If you have any difficulties viewing these slides, email or call George Clay at +1.724.449.1137.





Submitted by: Miguel Reyes-Mugica - Children's Hospital of Pittsburgh, Pittsburgh, PA


In 1995, 6 year-old girl presented with a large left neck mass at the Children's Hospital of Pittsburgh. Her past medical history was relevant for biliary cirrhosis secondary to extrahepatic biliary obstruction (biliary atresia), treated with a Kasai procedure. At one year of age, she underwent an orthotopic liver transplant (OLTx). At the time of her hospital admission, five years after the liver transplant, relevant laboratory results included: , Hb= 12.2; Ht= 35.1; WBC= 7.6K/DL: Plt.=296 K/dL; Neut.= 49%; Lymph.= 31%; Mon.= 9%; Eos.=10%; Bas./Band= 1%. SGTP/SGOT= 44/39 IU/L; ALKP/GGTP= 157/22 IU/L. Renal function tests, electrolytes and glucose were within normal limits. Uric acid= 3 mg/dL. The mass was removed and sent to pathology. Representative photomicrographs are presented for discussion.
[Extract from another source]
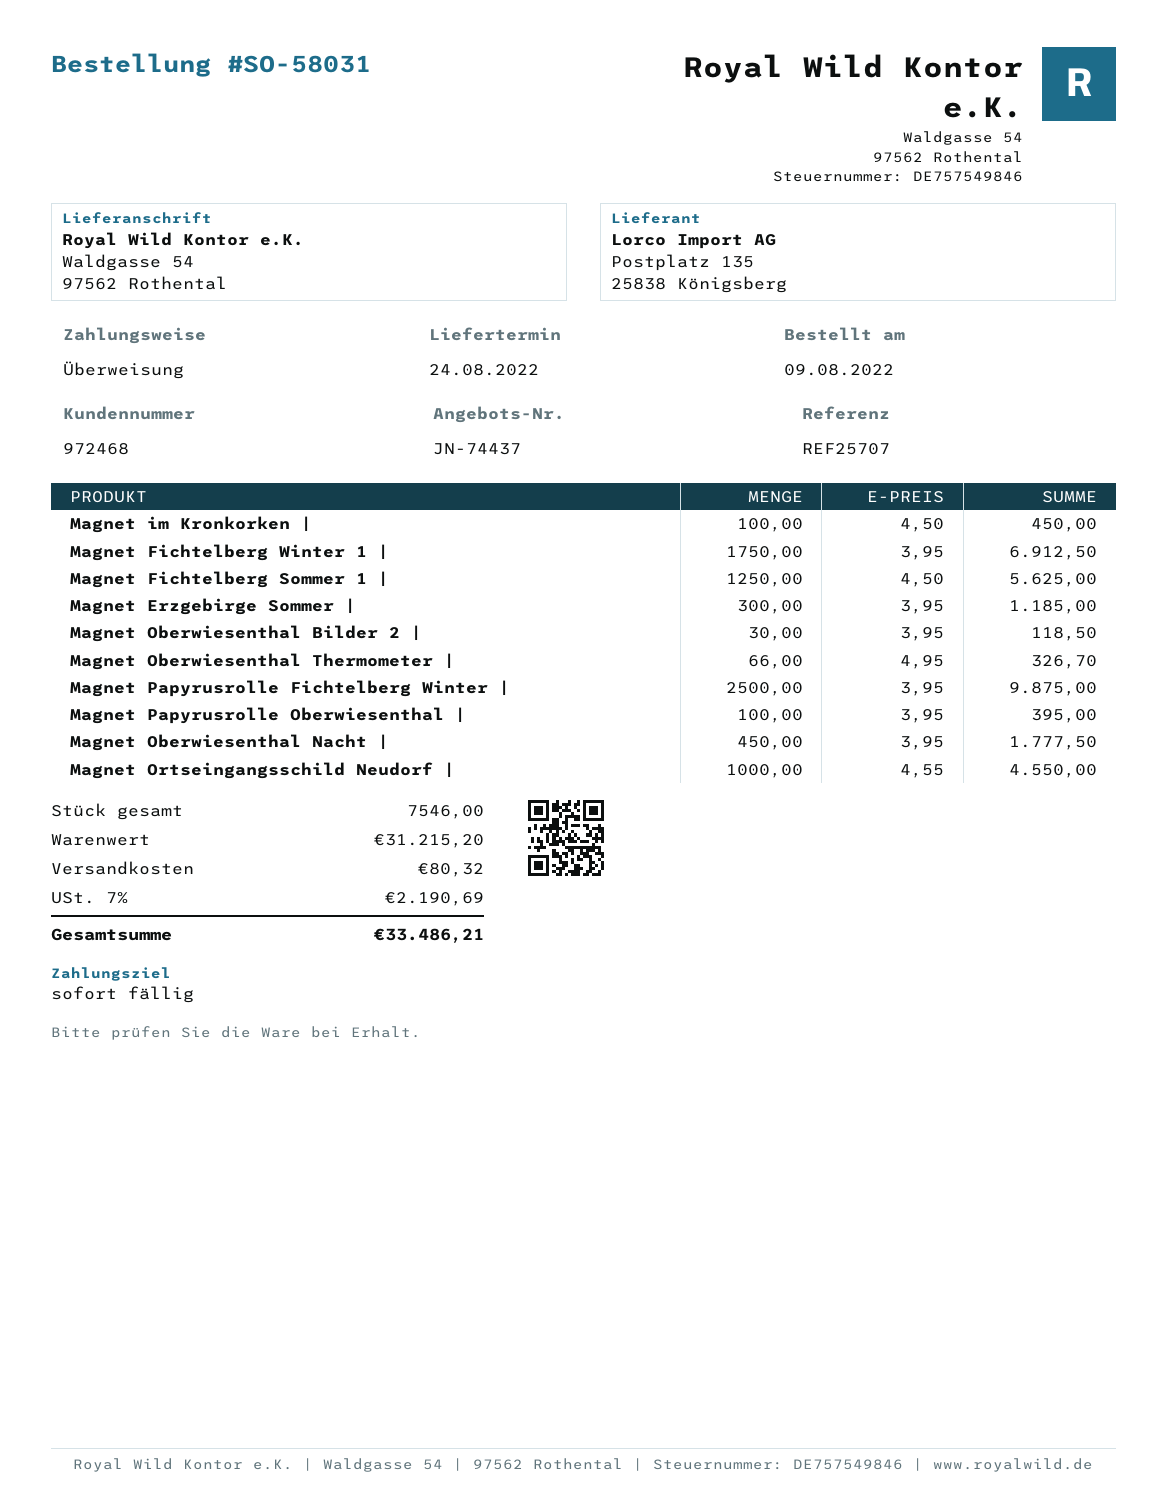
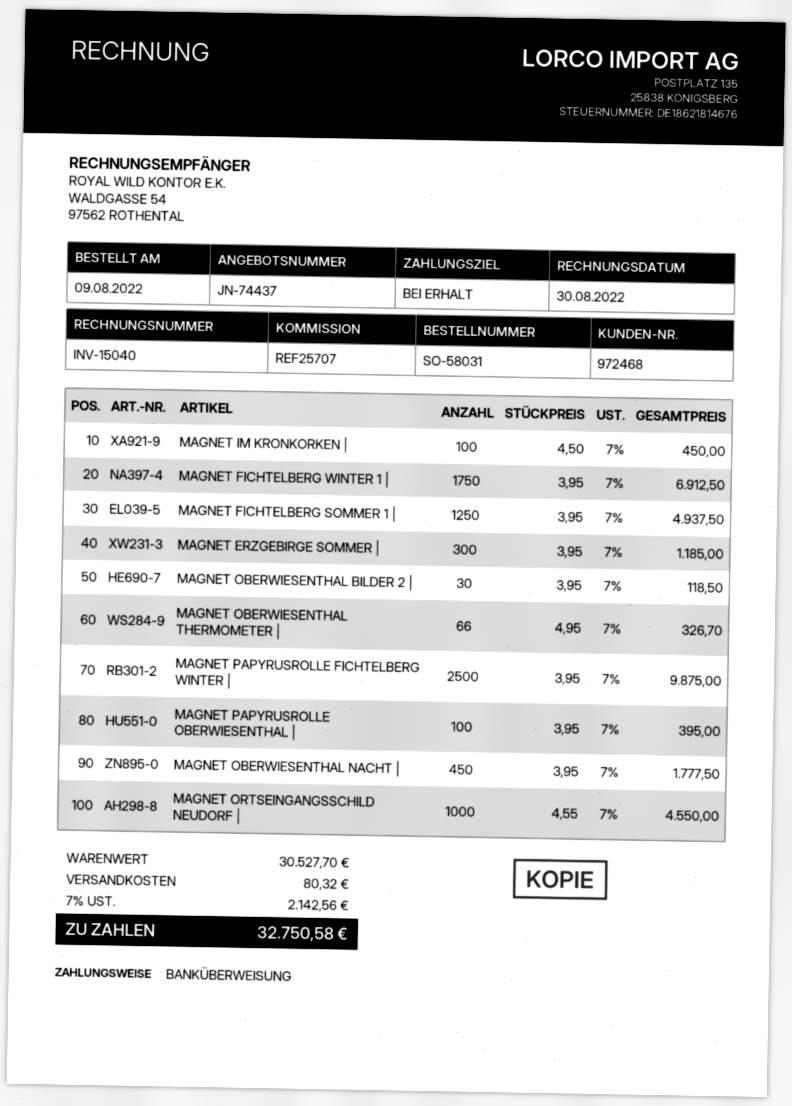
Magnet Fichtelberg Sommer 1 |: 1250 x 4.50 = 5625.00 -> 1250 x 3.95 = 4937.50
subtotal: 31215.20 -> 30527.70
tax: 7% = 2190.69 -> 7% = 2142.56
total: 33486.21 -> 32750.58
Submitted by: Carlos R. Abramowsky - Emory University - Egleston Children's Hospital, Atlanta, GA

 An adequate for gestation newborn female was delivered at term by elective cesarean section, with good Apgar scores. The infant's initial examination was unremarkable. The mother was a 31 year old, well to do African from Liberia and the pregnancy was uncomplicated. However, intractable postpartum bleeding led to a hysterectomy with a diagnosis of retained placenta. The placenta and uterus were examined in the pathology department with extensive sampling of the placenta. A diagnosis of placenta accreta was rendered. In the third day of life, the infant developed fever and leucocytosis and was diagnosed with sepsis. Blood, CSF and urine cultures were taken, followed by antibiotic therapy with no resolution of the clinical picture. At 72 hours antibiotics were discontinued as cultures were negative. At this time, physical exam showed hepatomegaly at 5 cm below costal margin without splenomegaly and fundoscopic examination showed chorioretinitis. A head ultrasound and CT scan were normal. Among other lab studies, her serum IgM level was very high at 250mg/dL; however, specific TORCH serologies (including HIV) and CMV viral cultures were negative. Through her 3d week of life, she appeared mildly ill, still febrile with leucocytosis, lethargy and poor feeding. Her liver was more enlarged and splenomegaly was evident. Examination of blood smears for malaria was negative. A re-review of the many sections of placenta (~15) and uterus to see if there were any clues to explain the infant's illness was conducted and a focal area of villitis and intervillitis with neutrophilic and lymphocytic inflammatory cells was identified (Figures 1 and 2). A chest X-ray of the infant, which had been previously negative, was repeated, and it showed diffuse infiltrates (Figure 3). Because of increasingly abnormal liver chemistries, a liver biopsy was obtained (Figure 4). At that point, the mother developed a respiratory infection with pleural effusion.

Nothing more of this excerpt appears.